Back then, Aristide was the voice of the poor. When he became president in 1991, he became a voice for the two-thirds majority that voted for him. Today, although his voice is heard only from exile, he still speaks of and for the forgotten.
Ayiti, a 19-year-old street kid who talks of Aristide as Titid (``little Aristide''), used to live in the home that Aristide started for street children - Lafanmi Selavi, Family is Life.
Unlike most Aristide supporters, who if they speak of the president at all, do it quietly and behind closed doors, Ayiti proudly talks of his willingness to speak out about the man he considers his friend, his mentor, and his father.
``Aristide started this struggle back in 1986,'' Ayiti said, referring to the year the 29-year dictatorship ended. ``He introduced me to a lot of foreign journalists. They became my friends. Today, I am their eyes and ears on the streets.'' What the people on the street want, Ayiti explains, is for their president to return.
The same military that ousted Aristide 25 months ago has successfully prevented the president from returning. The United Nations holds the military authorities responsible for the failure of an accord signed July 3 by Army chief Lt. Gen. Raoul Cedras and Aristide that would have allowed Aristide to return Oct. 30.
Yesterday, President Clinton refused to rule out a possible US invasion of Haiti to restore Aristide. On NBC television's Meet the Press, the president said Aristide's supporters had not asked for such action, but `I don't think we should rule anything in or out.''
The UN Special Envoy to Haiti, Dante Caputo, had invited military and members of the Aristide government to meet last Friday. Forty minutes after the meeting was scheduled to begin, Mr. Caputo received a two-page letter from General Cedras explaining why he would not attend the talks. The letter said the military high command objected to the UN imposing its agenda on the meeting. Cedras also objected to the UN supplying foreign security officers at the hotel where the meeting was scheduled to take place, rather than the Haitian Army.

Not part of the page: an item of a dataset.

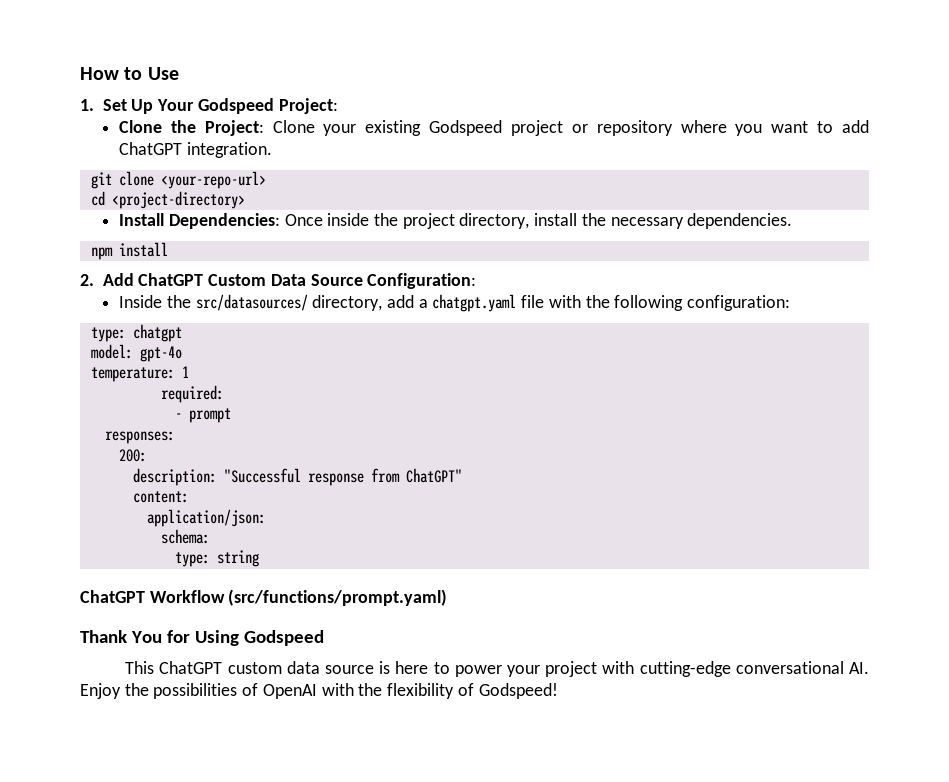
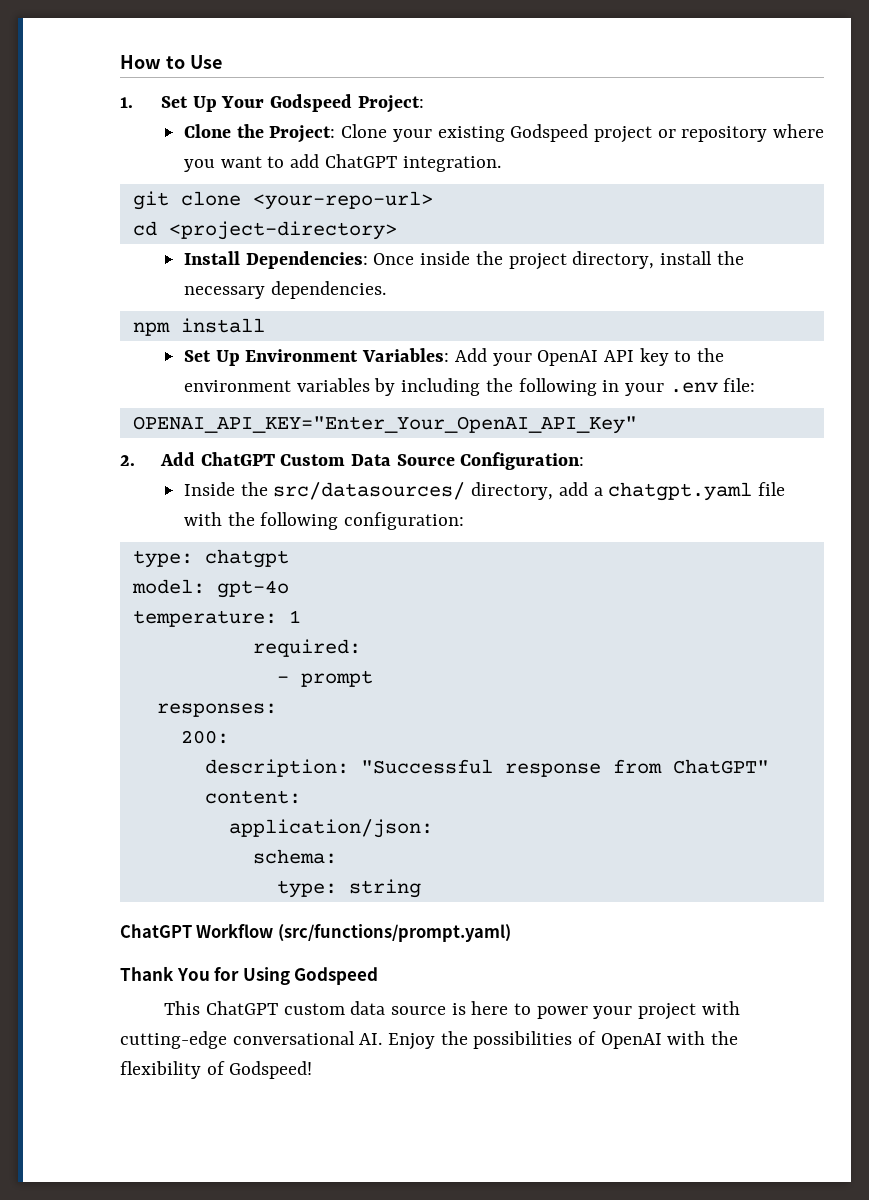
+ Set Up Environment Variables: Add your OpenAI API key to the environment variables by including the following in your .env file:
+ OPENAI_API_KEY="Enter_Your_OpenAI_API_Key"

`THIS was an opportunity lost to unlock the present impasse,'' Caputo said afterward. ``I am really sorry. This is not a failure for us, but for the Haitians who want this crisis to be solved as soon as possible. We want it to end as soon as possible, and we are not going to give up on our efforts.''
Caputo flew from Haiti to New York and Washington on Saturday to meet with UN and Organization of American States leaders on what steps should be taken.
Meanwhile, some 10,000 people could lose their jobs in the formal business sector. In the informal sector, which includes the vast majority of Haitians, the minimal hand-to-mouth existence has already become more difficult to sustain.

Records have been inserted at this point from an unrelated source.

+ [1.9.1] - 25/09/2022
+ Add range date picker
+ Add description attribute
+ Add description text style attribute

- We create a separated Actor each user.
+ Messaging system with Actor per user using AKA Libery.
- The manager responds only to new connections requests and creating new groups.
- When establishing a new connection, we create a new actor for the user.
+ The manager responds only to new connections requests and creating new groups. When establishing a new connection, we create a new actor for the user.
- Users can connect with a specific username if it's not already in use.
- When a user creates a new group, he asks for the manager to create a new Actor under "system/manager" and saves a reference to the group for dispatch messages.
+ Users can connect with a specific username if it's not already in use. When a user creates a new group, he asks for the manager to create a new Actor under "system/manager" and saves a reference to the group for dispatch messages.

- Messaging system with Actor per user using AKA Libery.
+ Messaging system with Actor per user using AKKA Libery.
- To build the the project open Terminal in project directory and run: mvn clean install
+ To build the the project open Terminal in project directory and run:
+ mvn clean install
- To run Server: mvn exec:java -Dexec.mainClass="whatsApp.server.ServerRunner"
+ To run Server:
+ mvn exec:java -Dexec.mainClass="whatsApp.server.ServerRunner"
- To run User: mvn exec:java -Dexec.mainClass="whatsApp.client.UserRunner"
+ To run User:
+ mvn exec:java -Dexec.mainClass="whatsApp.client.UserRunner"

Inside the slum of Bel Aire, a neighborhood in the capital, a gaunt man holds out his painfully thin arms in distress.
``How can I provide for my kids,'' he asks, his nine children scattered around him, some showing various signs of malnutrition. ``I wake up in the morning with no hope of being able to put food in their mouths. We need to unblock the country in order to put some life back in to it.''
``If Aristide doesn't come back, we may as well bury ourselves, because we'll die,'' said an unemployed youth in yet another slum in the capital.
The embargo certainly hurts the Haitian poor, but there are attempts to target other sanctions against the military and their associates. The US Treasury Department has frozen assets of 41 people. Belgium and Switzerland recently agreed to do the same. There is also an unpublished list of people who have had their visas revoked.
Almost everyone agrees that whatever happens, it must happen soon. Progressives and conservatives alike agree that the situation is too desperate to continue.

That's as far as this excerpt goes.